De nieuwe inrigtingen, in Neêrlandsch Indie in werking gebragt, hebben steeds gewenschte gevolgen.

’s Rijks geldmiddelen blijven beantwoorden aan de uitzigten, vroeger aan U Edel Mogenden gegeven. De openingen, welke daaromtrent mijnentwege, in deze zitting zullen worden gedaan, kunnen ten bewijs strekken, dat het openbaar vertrouwen, in welks bezit wij ons mogen verheugen, op hechte grondslagen is gevestigd.

De tegenwoordige inkomsten dekken ruim de uitgaven en Ik ben in staat, om, onaangezien de omstandigheden, waarin wij, ten gevolge van den Belgischen opstand, blijven verkeeren, de lasten mijner beminde onderdanen trapsgewijze te verligten.

De wetten der begrooting, aan U Edel Mogenden voor te leggen, zullen doen zien, dat geene nieuwe middelen behoeven te worden gevraagd, maar dat integendeel de opcenten op onderscheidene belastingen kunnen worden verrninderd, en Ik voede de hoop, dat allengs het tijdstip nadert, waarop de gewone inkomsten genoegzaam zullen zijn, om in de vaste behoeften van het Rijk te voorzien.

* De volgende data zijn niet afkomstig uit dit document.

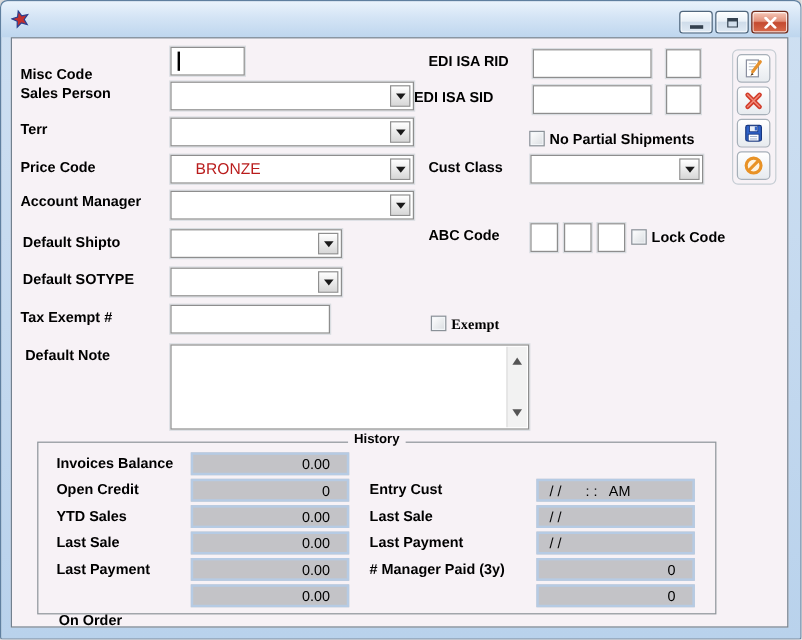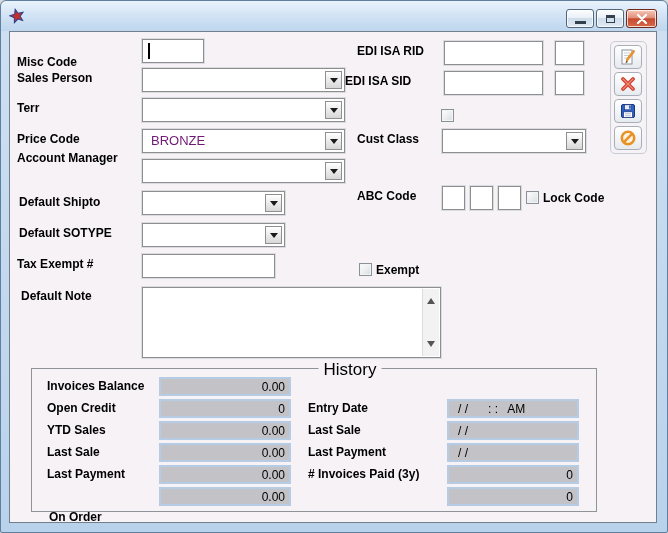--- a/index.html
+++ b/index.html
@@ -38,21 +38,21 @@
   }
   .lbl { position:absolute; font-size:12px; font-weight:bold; color:#000; white-space:nowrap; }
   .txt {
     position:absolute; background:#fff; border:1px solid #8e8e8e;
     box-shadow:0 0 0 1px #d9dde1; font-size:13px; color:#000;
   }
   .dd {
     position:absolute; background:#fff; border:1px solid #8e8e8e;
     box-shadow:0 0 0 1px #d9dde1;
   }
-  .dd-value { position:absolute; left:8px; top:3px; font-size:13px; color:#701a75; }
+  .dd-value { position:absolute; left:20px; top:3px; font-size:13px; color:#b91c1c; }
   .dd-btn {
     position:absolute; right:2px; top:2px; bottom:2px; width:17px;
     background:linear-gradient(#ffffff,#d7d7d7);
     border:1px solid #8f8f8f;
     display:flex; align-items:center; justify-content:center;
   }
   .tri-down { width:0; height:0; border:4px solid transparent; border-top:5px solid #1a1a1a; margin-top:5px; }
   .chk {
     position:absolute; width:13px; height:13px;
     background:linear-gradient(135deg,#ffffff,#d9dde1);
@@ -78,30 +78,30 @@
     border:1px solid #a7b0b9; border-radius:4px;
     background:linear-gradient(#ffffff,#e7ebef);
     display:flex; align-items:center; justify-content:center; cursor:pointer;
   }
   .groupbox {
     position:absolute; left:30px; top:367px; width:566px; height:144px;
     border:1px solid #8d9399;
   }
   .legend {
     position:absolute; top:-9px; left:50%; transform:translateX(-50%);
-    background:#f7f2f6; padding:0 5px; font-size:17px; font-weight:normal; white-space:nowrap;margin-left:36px;
+    background:#f7f2f6; padding:0 5px; font-size:11px; font-weight:bold; white-space:nowrap;
   }
   .hlbl { position:absolute; font-size:12px; font-weight:bold; white-space:nowrap; }
   .hfield {
     position:absolute; width:132px; height:19px;
     background:#c3c3c7; border:2px solid #b6cbe4;
     font-size:12px; color:#000; display:flex; align-items:center; overflow:hidden;
   }
   .hfield span { white-space:pre; }
-  .hfield.num { justify-content:flex-end; padding-right:4px; }
+  .hfield.num { justify-content:flex-end; padding-right:14px; }
   .hfield.date { justify-content:flex-start; padding-left:9px; }
 </style>
 </head>
 <body>
 
 <div class="window">
 
   <div class="titlebar">
     <svg width="16" height="16" viewBox="0 0 16 16">
       <path d="M8 1 L9.8 5.6 L14.8 5.9 L11 9 L12.3 13.8 L8 11.2 L3.7 13.8 L5 9 L1.2 5.9 L6.2 5.6 Z" fill="#c22f2f" stroke="#2a3f8f" stroke-width="1" transform="rotate(-15 8 8)"></path>
@@ -120,21 +120,21 @@
       </div>
     </div>
   </div>
 
   <div class="content"></div>
 
   <div class="lbl" style="left:16px; top:54px;">Misc Code</div>
   <div class="lbl" style="left:16px; top:70px;">Sales Person</div>
   <div class="lbl" style="left:16px; top:100px;">Terr</div>
   <div class="lbl" style="left:16px; top:131px;">Price Code</div>
-  <div class="lbl" style="left:16px; top:150px;">Account Manager</div>
+  <div class="lbl" style="left:16px; top:160px;">Account Manager</div>
   <div class="lbl" style="left:18px; top:194px;">Default Shipto</div>
   <div class="lbl" style="left:18px; top:225px;">Default SOTYPE</div>
   <div class="lbl" style="left:16px; top:256px;">Tax Exempt #</div>
   <div class="lbl" style="left:20px; top:288px;">Default Note</div>
 
   <div class="txt" style="left:141px; top:38px; width:62px; height:24px;">
     <div class="caret"></div>
   </div>
 
   <div class="dd" style="left:141px; top:67px; width:203px; height:24px;">
@@ -192,36 +192,37 @@
   <div class="lbl" style="left:344px; top:73px;">EDI ISA SID</div>
   <div class="lbl" style="left:356px; top:131px;">Cust Class</div>
   <div class="lbl" style="left:356px; top:188px;">ABC Code</div>
 
   <div class="txt" style="left:443px; top:40px; width:99px; height:24px;"></div>
   <div class="txt" style="left:554px; top:40px; width:29px; height:24px;"></div>
   <div class="txt" style="left:443px; top:70px; width:99px; height:24px;"></div>
   <div class="txt" style="left:554px; top:70px; width:29px; height:24px;"></div>
 
   <div class="chk" style="left:440px; top:108px;"></div>
+  <div class="lbl" style="left:457px; top:108px;">No Partial Shipments</div>
 
   <div class="dd" style="left:441px; top:128px; width:144px; height:24px;">
     <span class="dd-value"></span>
     <div class="dd-btn">
         <span class="tri-down"></span>
       </div>
   </div>
 
   <div class="txt" style="left:441px; top:185px; width:23px; height:24px;"></div>
   <div class="txt" style="left:469px; top:185px; width:23px; height:24px;"></div>
   <div class="txt" style="left:497px; top:185px; width:23px; height:24px;"></div>
   <div class="chk" style="left:525px; top:190px;"></div>
   <div class="lbl" style="left:542px; top:190px;">Lock Code</div>
 
   <div class="chk" style="left:358px; top:262px;"></div>
-  <div class="lbl" style="left:375px; top:262px;">Exempt</div>
+  <div class="lbl" style="left:375px; top:262px;font-family:Liberation Serif, serif;">Exempt</div>
 
   <div class="toolgroup">
     <div class="toolbtn" style="top:3px;">
       <svg width="18" height="18" viewBox="0 0 18 18">
         <rect x="3" y="2" width="10" height="14" fill="#ffffff" stroke="#8a90a0" stroke-width="1"></rect>
         <path d="M5 5 h6 M5 7.5 h6 M5 10 h4" stroke="#c6ccd4" stroke-width="1"></path>
         <path d="M14.6 3.4 L8.2 11.8" stroke="#e6922e" stroke-width="2.6" stroke-linecap="round"></path>
         <path d="M7.6 12.6 l-1.2 2.6 2.6-1.2 z" fill="#5a3a1a"></path>
       </svg>
     </div>
@@ -274,36 +275,36 @@
     <div class="hlbl" style="left:15px; top:98px;">Last Payment</div>
     <div class="hfield num" style="left:127px; top:96px;">
         <span>0.00</span>
       </div>
 
     <div class="hlbl" style="left:17px; top:120px;margin-top:21px;">On Order</div>
     <div class="hfield num" style="left:127px; top:118px;">
         <span>0.00</span>
       </div>
 
-    <div class="hlbl" style="left:276px; top:32px;">Entry Date</div>
+    <div class="hlbl" style="left:276px; top:32px;">Entry Cust</div>
     <div class="hfield date" style="left:415px; top:30px;">
         <span>/ /      : :   AM</span>
       </div>
 
     <div class="hlbl" style="left:276px; top:54px;">Last Sale</div>
     <div class="hfield date" style="left:415px; top:52px;">
         <span>/ /</span>
       </div>
 
     <div class="hlbl" style="left:276px; top:76px;">Last Payment</div>
     <div class="hfield date" style="left:415px; top:74px;">
         <span>/ /</span>
       </div>
 
-    <div class="hlbl" style="left:276px; top:98px;"># Invoices Paid (3y)</div>
+    <div class="hlbl" style="left:276px; top:98px;"># Manager Paid (3y)</div>
     <div class="hfield num" style="left:415px; top:96px;">
         <span>0</span>
       </div>
 
     <div class="hfield num" style="left:415px; top:118px;">
         <span>0</span>
       </div>
   </div>
 
 </div>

De Commissie van redactie der Nederlandsche Wetgeving zet de herziening van het Wetboek van Burgerlijke Regtspleging ijverig voort. De ontwerpen van wet, tot die herziening betrekkelijk, zullen waarschijnlijk nog tijdig in deze Zitting aan de beraadslagingen van U Edel Mogenden kunnen worden onderworpen.

Na de vaststelling van dat Wetboek en van eene wet ter tijdelijke aanvulling der bepalingen omtrent de enkele en misdadige bankbreuk, zullen alle, alsdan tot stand gekomene, deelen der Nederlandsche wetgeving kunnen worden in werking gebragt; terwijl er maatregelen zijn genomen, om hare geheele volledigheid, door eene wetgeving op het strafregt, te voltooiien.

Edel Mogende Heeren! De opmerking van zoo veel goeds als de Voorzienigheid aan Nederland schonk, verlevendigt het besef der verpligting, om er een dankbaar gebruik van te maken, en het, onder opzien tot den Almagtigen, met inspanning van alle kracht, te bevestigen en te bestendigen. Hiertoe maak Ik staat op Uwe medewerking. Wederkeerig vertrouwen zij de ziel van ons gemeenschappelijk overleg; het heil des dierbaren Vaderlands, het doelwit van ons streven!